[TASK REQUIREMENTS] Could you restate every entry word for word, leaving the pictures out?

===== SUPPLIED DATA =====

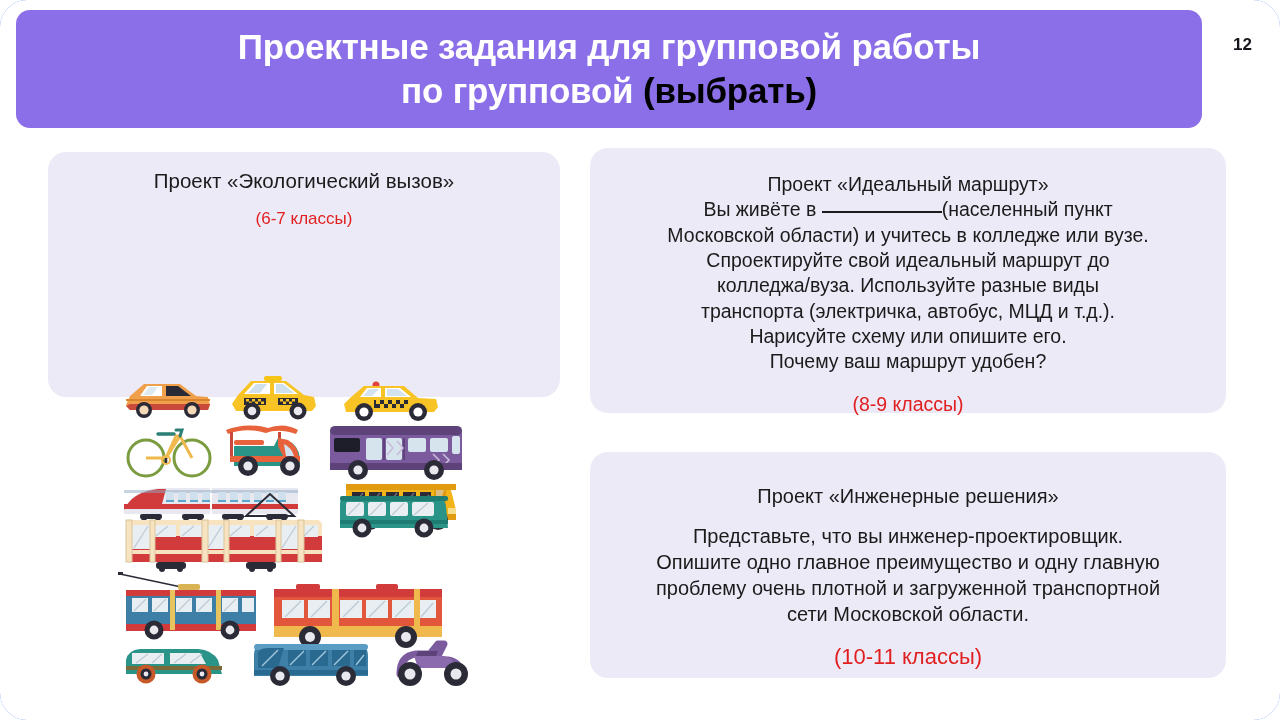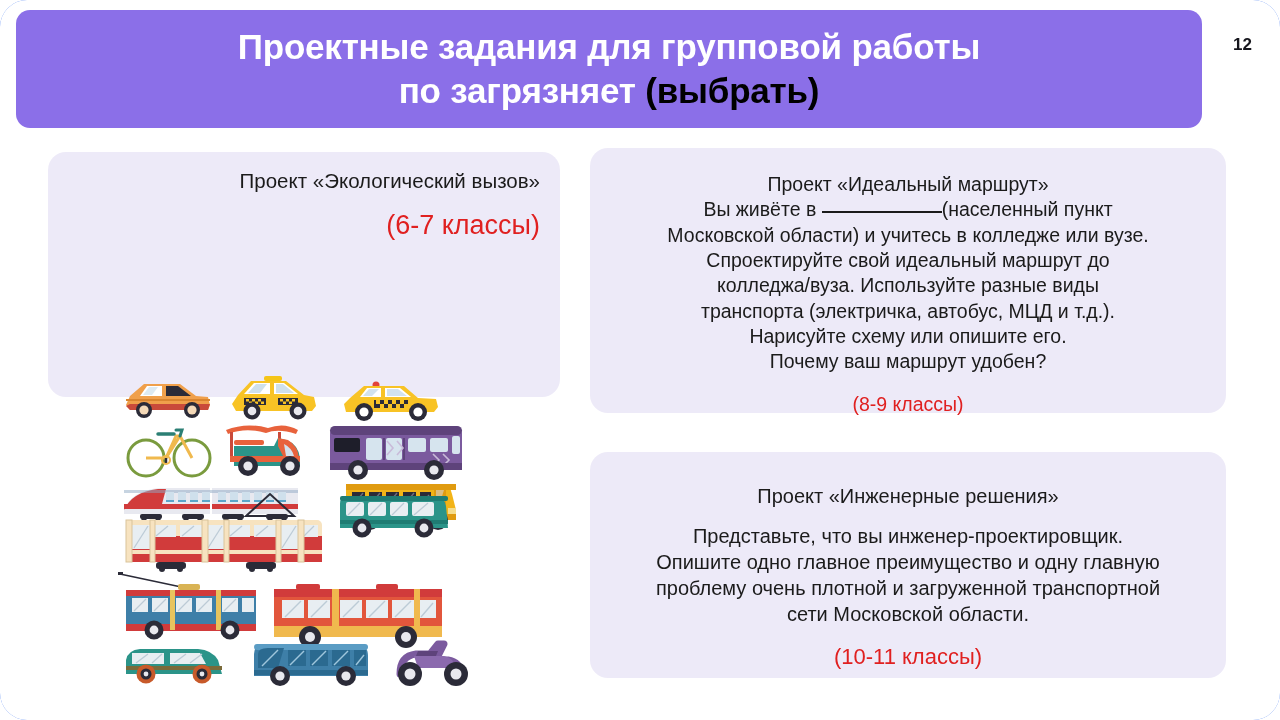"по загрязняет" span { text: загрязняет -> групповой }
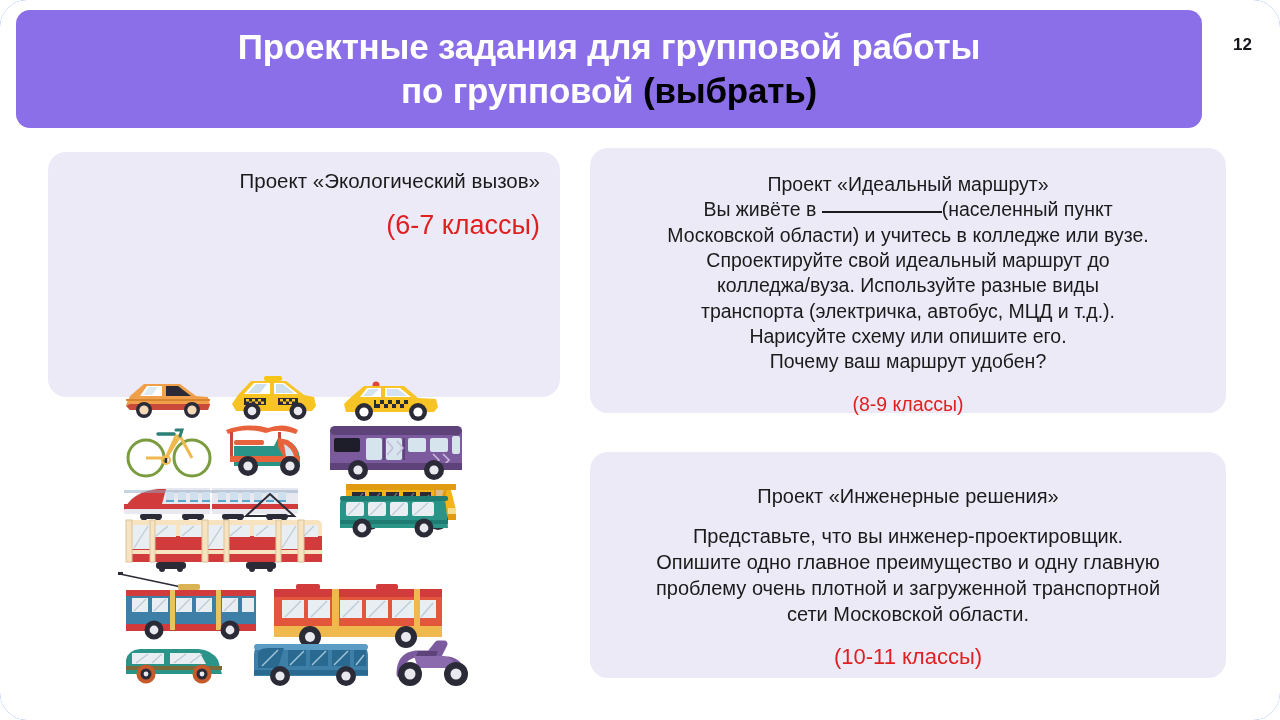"Проект «Экологический вызов»" #card-eco { align-items: flex-end -> none }
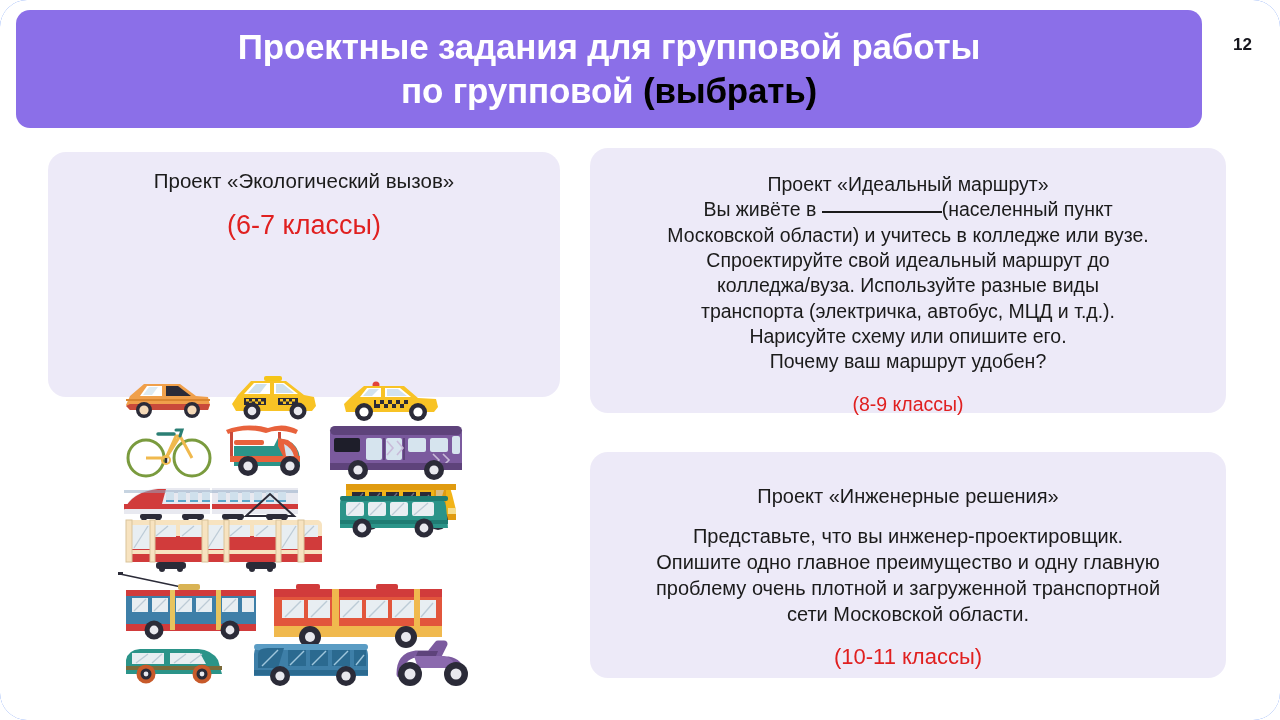"(6-7 классы)" #card-eco .grade { font-size: 27px -> 17px }
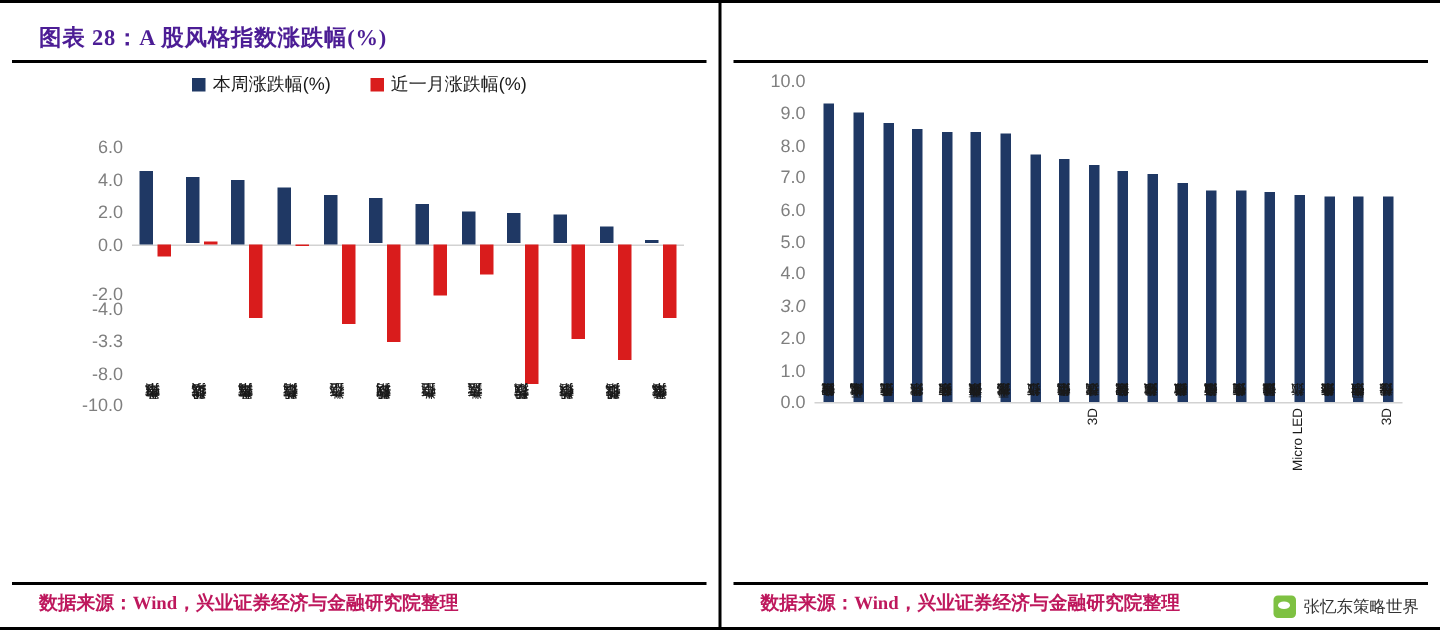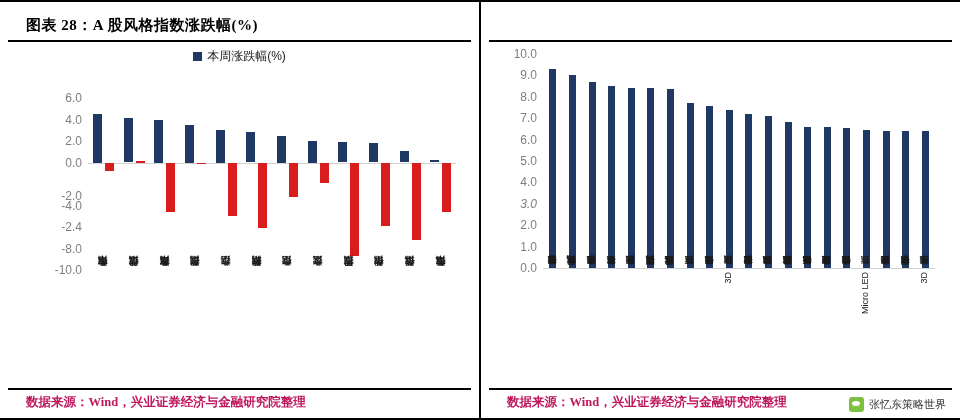"图表 28：A 股风格指数涨跌幅(%)" .chart-title { color: #000000 -> #4c1d95 }
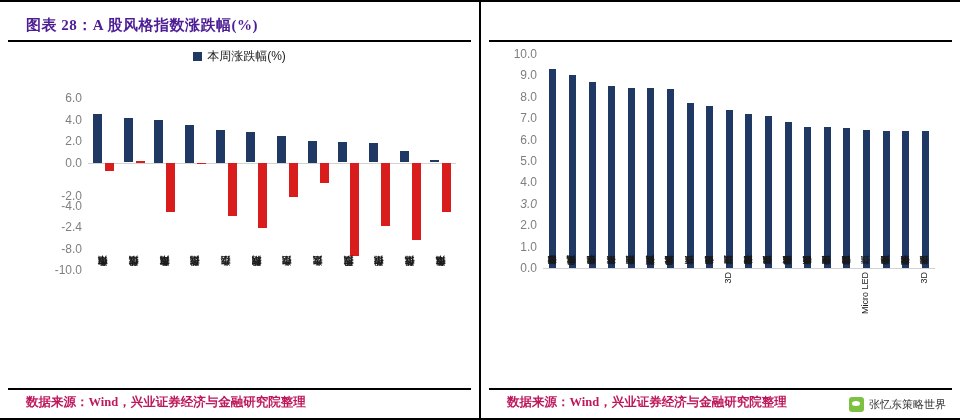"近一月涨跌幅(%)" div.legend-item { html: none -> <div> <span></span> <span>近一月涨跌幅(%)</span> </div> }
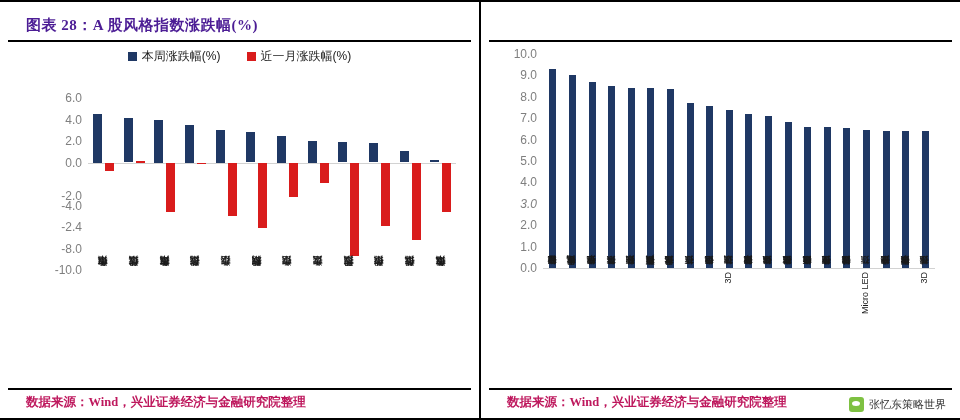"-2.4" div.ytick { text: -2.4 -> -3.3 }
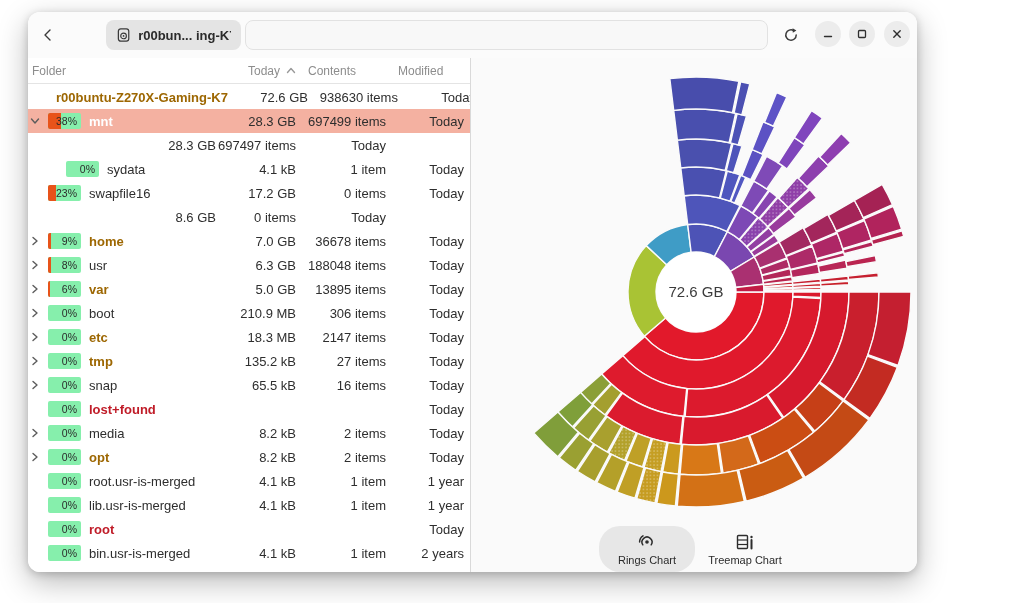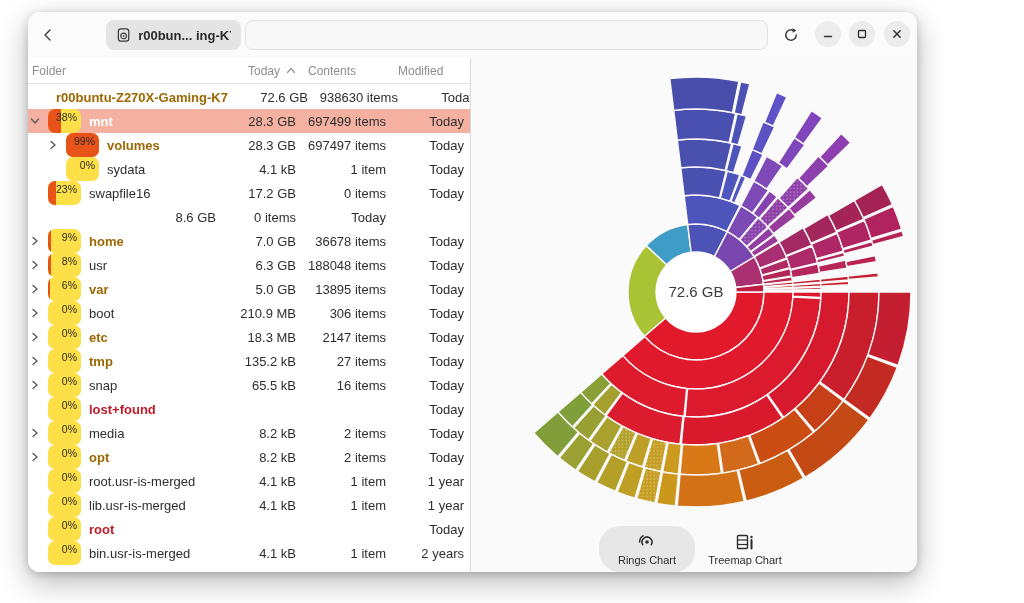"38%" .badge { background: #fde047 -> #86efac; border-radius: 7px -> 2px; height: 24px -> 16px }
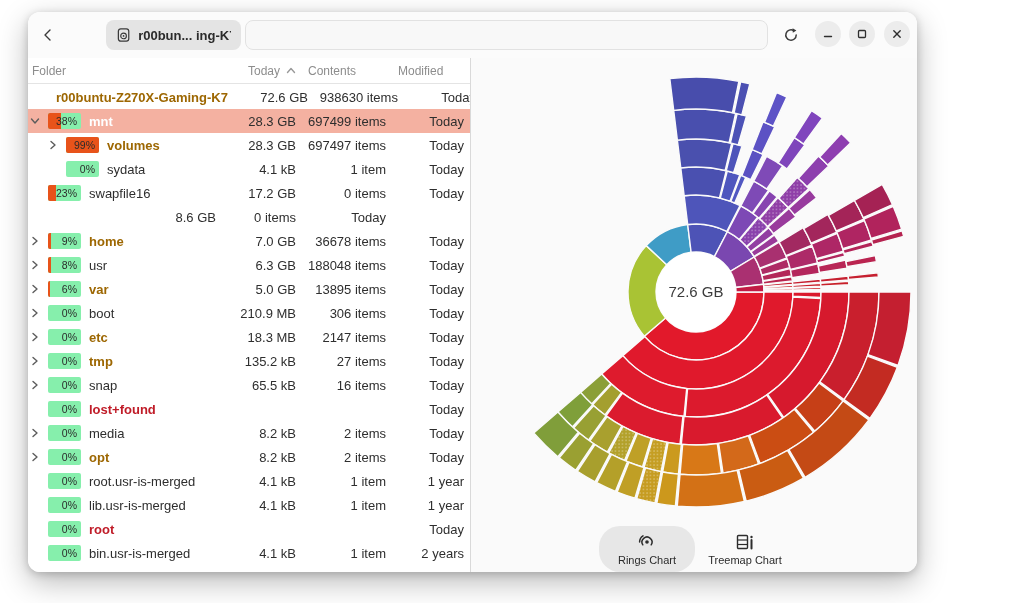"99%" div.fcell { html: <div> <span> <svg> <polyline></polyline> </svg> </span> <span> <span></span> <span>99%</span> </span> <span>volumes</span> </div> -> none }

=====

[WRITTEN SOLUTION]
"по загрязняет" span { text: загрязняет -> групповой }
"Проект «Экологический вызов»" #card-eco { align-items: flex-end -> none }
"(6-7 классы)" #card-eco .grade { font-size: 27px -> 17px }
"图表 28：A 股风格指数涨跌幅(%)" .chart-title { color: #000000 -> #4c1d95 }
"近一月涨跌幅(%)" div.legend-item { html: none -> <div> <span></span> <span>近一月涨跌幅(%)</span> </div> }
"-2.4" div.ytick { text: -2.4 -> -3.3 }
"38%" .badge { background: #fde047 -> #86efac; border-radius: 7px -> 2px; height: 24px -> 16px }
"99%" div.fcell { html: <div> <span> <svg> <polyline></polyline> </svg> </span> <span> <span></span> <span>99%</span> </span> <span>volumes</span> </div> -> none }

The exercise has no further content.